Our Dash uses Flask server under the hood, and will be deployed on heroku platform that supports Flask based apps. Once deployed the server would interact with our sklearn pre-trained model to update the prediction.

Now we have to design and implement the manner of how the dynamic elements will be displayed on our web browser.
For simplicity, we opted to create the app as follows (it can be improved):

import os
# We start with the import of standard ML librairies
import pandas as pd
import math
from joblib import load
from src.data_processing import make_full_pipeline
import pickle
# We add all Plotly and Dash necessary librairies
import dash
import plotly.graph_objects as go
import dash_core_components as dcc
import dash_html_components as html
from dash.dependencies import Input, Output

HOME_PATH = os.getcwd()
DATA_PATH = os.path.join(HOME_PATH, 'data')
MODELS_PATH = os.path.join(HOME_PATH, 'model')

df = pd.read_csv(os.path.join(DATA_PATH, "Customer-Value-Analysis.csv")).set_index('Customer')
sk_best = load(os.path.join(MODELS_PATH, 'best.joblib'))

# full_pipeline = load(os.path.join(MODELS_PATH, 'transformer.joblib'))
full_pipeline = make_full_pipeline(df)

ohe_path = os.path.join(MODELS_PATH, 'ohe_categories.pkl')
perfs_path = os.path.join(MODELS_PATH, 'sk_best_performances.pkl')

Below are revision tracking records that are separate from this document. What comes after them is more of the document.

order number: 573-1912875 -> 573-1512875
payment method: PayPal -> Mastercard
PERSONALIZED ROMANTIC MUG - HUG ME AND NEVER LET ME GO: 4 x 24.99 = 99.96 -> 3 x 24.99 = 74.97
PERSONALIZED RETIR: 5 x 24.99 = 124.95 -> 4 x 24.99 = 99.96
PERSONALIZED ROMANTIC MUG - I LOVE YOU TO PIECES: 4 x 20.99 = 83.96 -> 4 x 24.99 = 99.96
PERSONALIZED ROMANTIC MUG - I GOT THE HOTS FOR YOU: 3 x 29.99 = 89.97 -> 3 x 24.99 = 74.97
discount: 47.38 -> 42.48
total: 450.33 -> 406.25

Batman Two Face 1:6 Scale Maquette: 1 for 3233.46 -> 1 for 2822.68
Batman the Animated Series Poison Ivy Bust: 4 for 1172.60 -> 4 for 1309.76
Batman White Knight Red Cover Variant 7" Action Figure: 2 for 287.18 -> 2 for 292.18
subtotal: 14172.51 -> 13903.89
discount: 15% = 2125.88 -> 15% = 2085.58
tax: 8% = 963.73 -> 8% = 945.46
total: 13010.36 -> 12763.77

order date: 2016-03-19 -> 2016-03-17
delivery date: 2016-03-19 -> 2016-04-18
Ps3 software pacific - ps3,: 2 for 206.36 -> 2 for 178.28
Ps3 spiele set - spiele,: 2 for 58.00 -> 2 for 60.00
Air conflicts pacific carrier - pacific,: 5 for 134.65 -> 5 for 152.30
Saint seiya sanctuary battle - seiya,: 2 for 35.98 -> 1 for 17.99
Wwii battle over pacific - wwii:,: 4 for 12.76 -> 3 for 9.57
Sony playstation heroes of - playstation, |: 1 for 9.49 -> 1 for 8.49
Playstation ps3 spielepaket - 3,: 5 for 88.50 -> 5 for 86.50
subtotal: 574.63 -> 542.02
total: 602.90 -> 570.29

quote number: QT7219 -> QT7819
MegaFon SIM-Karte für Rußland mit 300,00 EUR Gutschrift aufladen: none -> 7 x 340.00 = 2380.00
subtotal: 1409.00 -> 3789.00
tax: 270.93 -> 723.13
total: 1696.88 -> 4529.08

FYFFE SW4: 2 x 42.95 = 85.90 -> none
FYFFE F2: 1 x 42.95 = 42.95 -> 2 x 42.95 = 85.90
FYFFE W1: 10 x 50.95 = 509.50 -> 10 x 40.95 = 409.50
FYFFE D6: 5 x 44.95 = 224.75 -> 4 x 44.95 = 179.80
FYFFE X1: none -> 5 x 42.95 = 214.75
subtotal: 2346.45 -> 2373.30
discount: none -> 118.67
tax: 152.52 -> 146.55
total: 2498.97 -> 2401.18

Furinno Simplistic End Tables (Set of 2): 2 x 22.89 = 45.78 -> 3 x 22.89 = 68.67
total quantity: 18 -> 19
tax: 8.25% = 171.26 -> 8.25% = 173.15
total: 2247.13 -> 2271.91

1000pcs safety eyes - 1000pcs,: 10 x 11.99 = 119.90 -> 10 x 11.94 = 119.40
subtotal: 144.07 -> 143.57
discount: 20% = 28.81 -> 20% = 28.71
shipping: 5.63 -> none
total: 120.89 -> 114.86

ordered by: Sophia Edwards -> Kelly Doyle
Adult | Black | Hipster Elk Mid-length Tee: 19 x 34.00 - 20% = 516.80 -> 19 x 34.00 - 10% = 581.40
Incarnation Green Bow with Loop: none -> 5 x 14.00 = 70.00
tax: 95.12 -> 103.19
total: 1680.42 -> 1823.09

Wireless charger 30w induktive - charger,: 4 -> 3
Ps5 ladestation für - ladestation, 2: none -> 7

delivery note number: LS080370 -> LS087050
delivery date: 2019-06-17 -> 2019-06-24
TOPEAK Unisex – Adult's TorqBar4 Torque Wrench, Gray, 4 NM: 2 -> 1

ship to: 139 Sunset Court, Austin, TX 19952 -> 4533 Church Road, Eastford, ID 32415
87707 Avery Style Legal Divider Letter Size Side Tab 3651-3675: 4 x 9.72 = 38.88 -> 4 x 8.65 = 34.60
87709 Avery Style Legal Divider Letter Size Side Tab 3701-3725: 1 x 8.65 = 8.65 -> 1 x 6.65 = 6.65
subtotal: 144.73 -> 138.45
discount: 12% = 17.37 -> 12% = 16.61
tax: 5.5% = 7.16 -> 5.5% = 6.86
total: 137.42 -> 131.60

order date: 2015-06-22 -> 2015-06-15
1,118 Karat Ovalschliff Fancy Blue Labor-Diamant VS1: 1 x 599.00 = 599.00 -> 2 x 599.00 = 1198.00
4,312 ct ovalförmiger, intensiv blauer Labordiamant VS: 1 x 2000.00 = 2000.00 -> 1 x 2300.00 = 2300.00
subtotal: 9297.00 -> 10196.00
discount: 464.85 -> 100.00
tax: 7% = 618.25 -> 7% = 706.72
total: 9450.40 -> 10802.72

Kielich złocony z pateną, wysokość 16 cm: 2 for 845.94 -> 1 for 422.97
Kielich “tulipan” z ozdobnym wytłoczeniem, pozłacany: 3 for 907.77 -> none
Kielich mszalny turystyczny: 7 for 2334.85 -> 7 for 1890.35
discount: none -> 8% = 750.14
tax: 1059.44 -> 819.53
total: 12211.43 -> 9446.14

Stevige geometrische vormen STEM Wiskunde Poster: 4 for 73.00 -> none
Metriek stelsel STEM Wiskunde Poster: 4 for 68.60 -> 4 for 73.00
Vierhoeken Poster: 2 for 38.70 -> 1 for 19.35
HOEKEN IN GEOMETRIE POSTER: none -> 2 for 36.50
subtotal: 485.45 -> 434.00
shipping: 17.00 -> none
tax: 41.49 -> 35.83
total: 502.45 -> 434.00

with open(ohe_path, 'rb') as input:
    ohe_categories = pickle.load(input)

categories = []
for k, l in ohe_categories.items():
    categories.append([f'{k}_{cat}' for cat in list(l)])
flatten = lambda l: [item for sublist in l for item in sublist]
categories = flatten(categories)

with open(perfs_path, 'rb') as input:
    perfs = pickle.load(input)
# scaling

cats = [var for var, var_type in df.dtypes.items() if var_type == 'object']
nums = [var for var in df.columns if var not in cats]
cats.remove('Response')

TOP = 10
# We create a DataFrame to store the features' importance and their corresponding label
df_feature_importances = pd.DataFrame(sk_best.feature_importances_ * 100, columns=["Importance"],
                                      index=nums + categories)
df_feature_importances = df_feature_importances.sort_values("Importance", ascending=False)
df_feature_importances = df_feature_importances.loc[df_feature_importances.index[:TOP]]

# We create a Features Importance Bar Chart
fig_features_importance = go.Figure()
fig_features_importance.add_trace(go.Bar(x=df_feature_importances.index,
                                         y=df_feature_importances["Importance"],
                                         marker_color='rgb(171, 226, 251)')
                                  )
fig_features_importance.update_layout(title_text='<b>Features Importance of the model<b>', title_x=0.5)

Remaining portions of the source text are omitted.